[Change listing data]
-=-=-=-=-
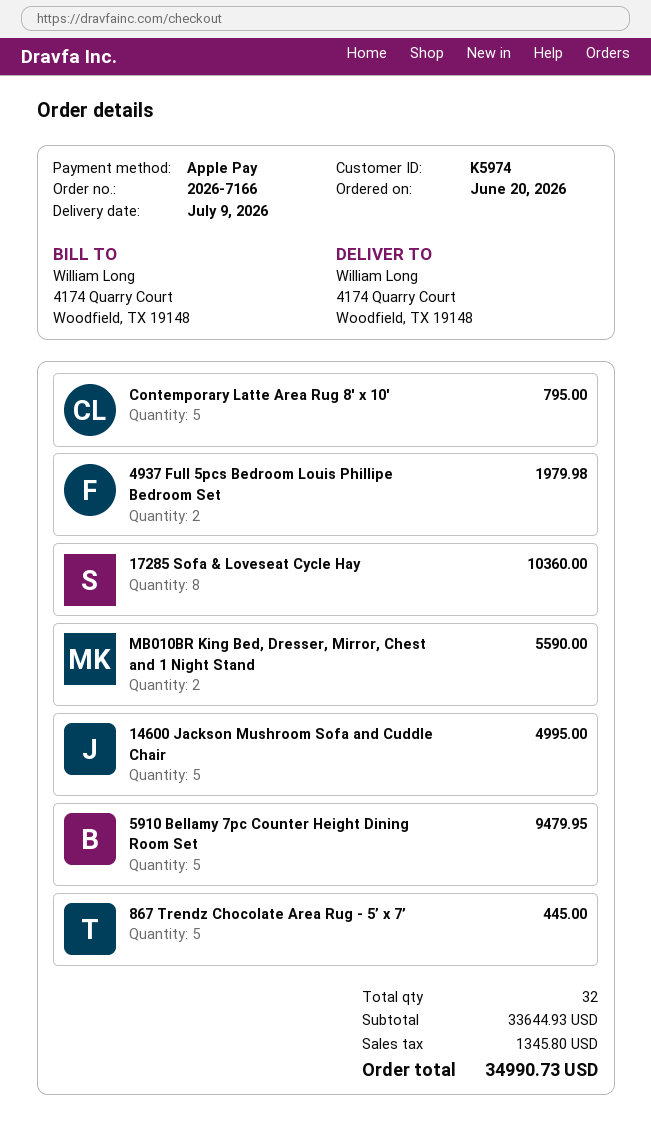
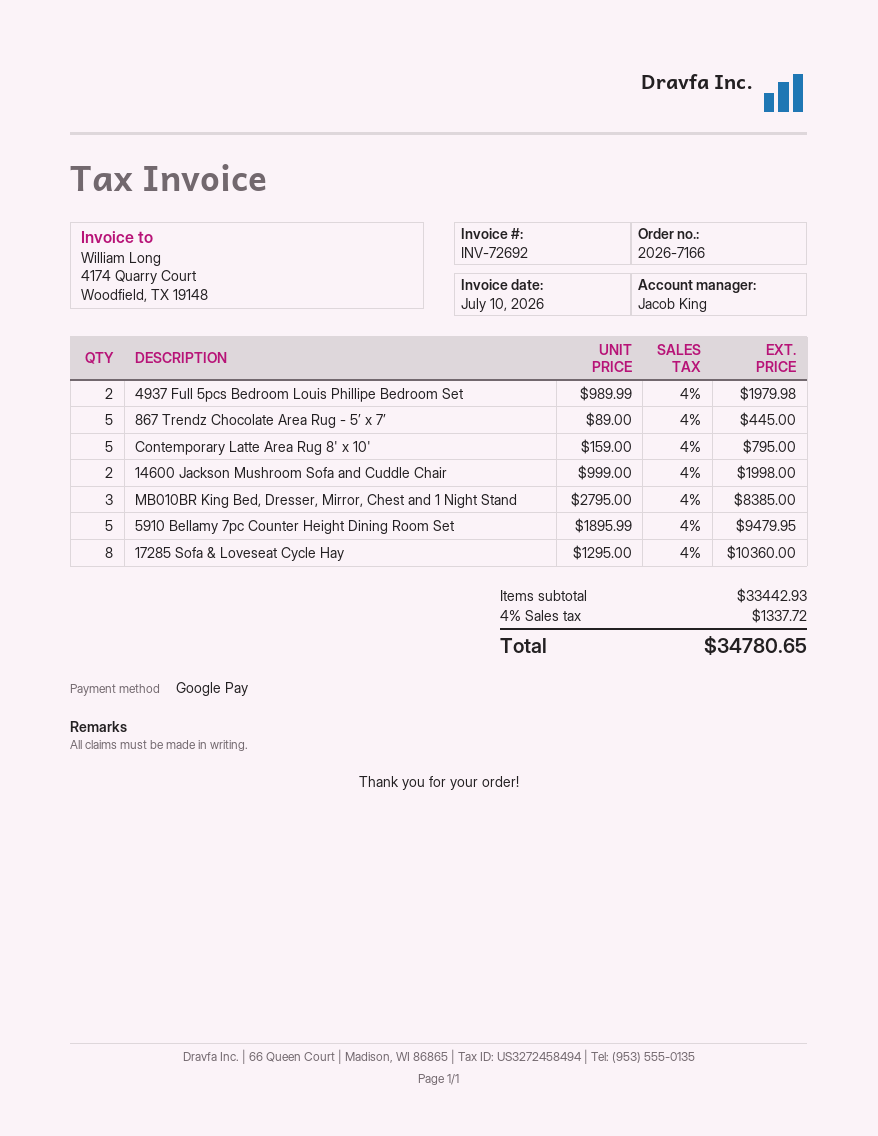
payment method: Apple Pay -> Google Pay
MB010BR King Bed, Dresser, Mirror, Chest and 1 Night Stand: 2 for 5590.00 -> 3 for 8385.00
14600 Jackson Mushroom Sofa and Cuddle Chair: 5 for 4995.00 -> 2 for 1998.00
subtotal: 33644.93 -> 33442.93
tax: 1345.80 -> 1337.72
total: 34990.73 -> 34780.65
-=-=-=-=-
◆ **EXERCISE INSTRUCTIONS**: Write out every record exactly. Leave the pictures out.

◆ **TASK RESPONSE**:
payment method: Apple Pay -> Google Pay
MB010BR King Bed, Dresser, Mirror, Chest and 1 Night Stand: 2 for 5590.00 -> 3 for 8385.00
14600 Jackson Mushroom Sofa and Cuddle Chair: 5 for 4995.00 -> 2 for 1998.00
subtotal: 33644.93 -> 33442.93
tax: 1345.80 -> 1337.72
total: 34990.73 -> 34780.65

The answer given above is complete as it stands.